Search code examples
rdownloaddata.tablereadr

How to use read_table or fread in this particular case?


As you know, read.table in R is a very useful but slow function, particularly when it comes to read big databases. In order to face problems related with that function, there exists functions such as read_table and fread from readr and data.table packages. Unfortunately, their arguments differ from read.table which made me difficult to replicate this example:

download.file("https://datasets.imdbws.com/title.basics.tsv.gz", "mov_title")
download.file("https://datasets.imdbws.com/title.ratings.tsv.gz", "mov_rating")

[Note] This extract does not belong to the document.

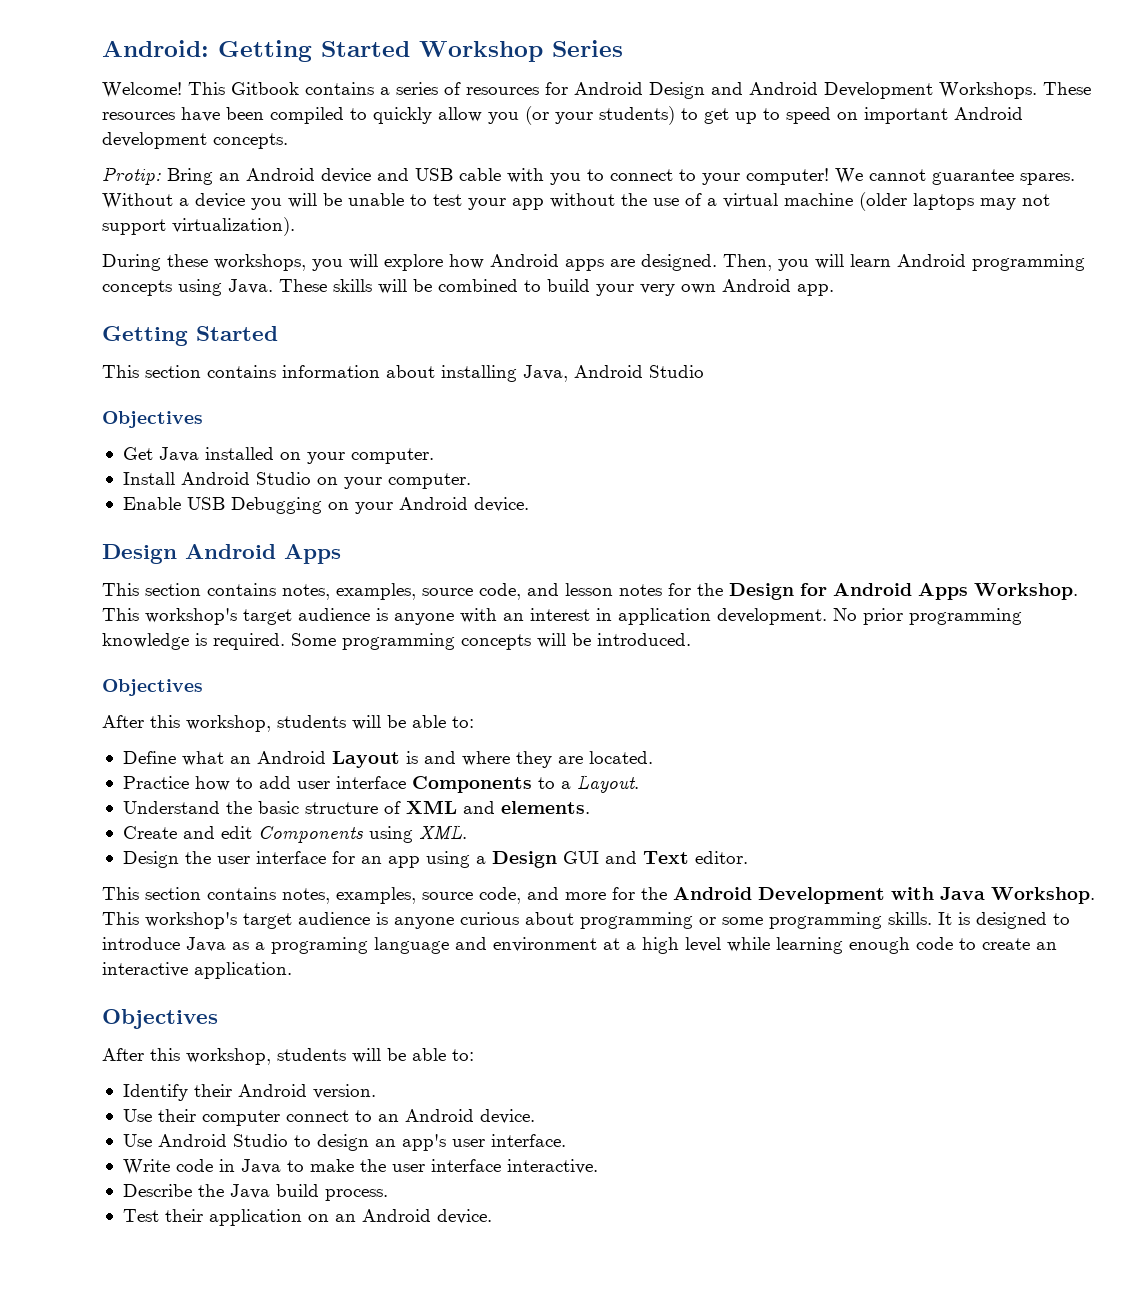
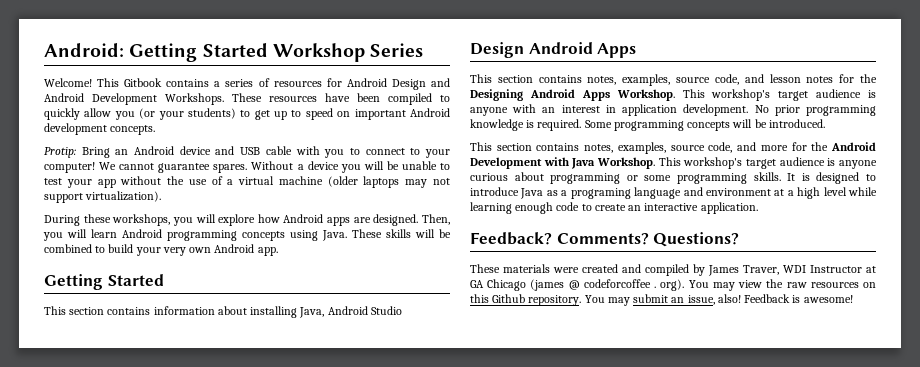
[102,411,203,428] [122,447,434,464] [122,472,471,489] [122,497,529,514] // Objectives // Get Java installed on your computer. // Install Android Studio on your computer. // Enable USB Debugging on your Android device. -> (402, 310) none
[729,583,827,600] Design for -> [470,89,523,101] Designing
[102,679,203,696] [102,715,474,732] [122,751,653,768] [122,775,639,793] [122,800,590,814] [122,825,467,843] [122,851,748,868] // Objectives // After this workshop, students will be able to: // Define what an Android Layout is and where they are located. // Practice how to add user interface Components to a Layout. // Understand the basic structure of XML and elements. // Create and edit Components using XML. // Design the user interface for an app using a Design GUI and Text editor. -> (825, 123) none
[102,1009,218,1029] [102,1048,474,1065] [122,1084,376,1101] [122,1109,535,1126] [122,1134,566,1151] [122,1159,598,1175] [122,1184,388,1201] [122,1209,492,1226] Objectives // After this workshop, students will be able to: // Identify their Android version. // Use their computer connect to an Android device. // Use Android Studio to design an app's user interface. // Write code in Java to make the user interface interactive. // Describe the Java build process. // Test their application on an Android device. -> [470,232,740,247] [470,264,876,276] [470,279,876,291] [470,294,853,306] Feedback? Comments? Questions? // These materials were created and compiled by James Traver, WDI Instructor at GA Chicago (james @ codeforcoffee . org). You may view the raw resources on this Github repository. You may submit an issue, also! Feedback is awesome!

title <- read.table("mov_title", sep="\t", header=TRUE,
    fill=TRUE, na.strings="\\N", quote="")

rating <- read.table("mov_rating", sep="\t", header=TRUE,
    fill=TRUE, na.strings="\\N", quote="")

Basically I want to use fread or read_table (or both if it's possible) to create my "title" and "rating" databases. Any advice or reference will be much appreciated.


Solution

  • this seems to work just fine... data.table::fread() can handle gz-files.

    Set \t (=tab) as separator.
    Since some movie-titles contain quotes, set quotes to nothing; quote = "". (or not, and just accept the warnings).

    library( data.table )
    title  <- fread( "https://datasets.imdbws.com/title.basics.tsv.gz", 
                     sep = "\t", quote = "" )
    rating <- fread( "https://datasets.imdbws.com/title.ratings.tsv.gz", 
                     sep = "\t", quote = "" )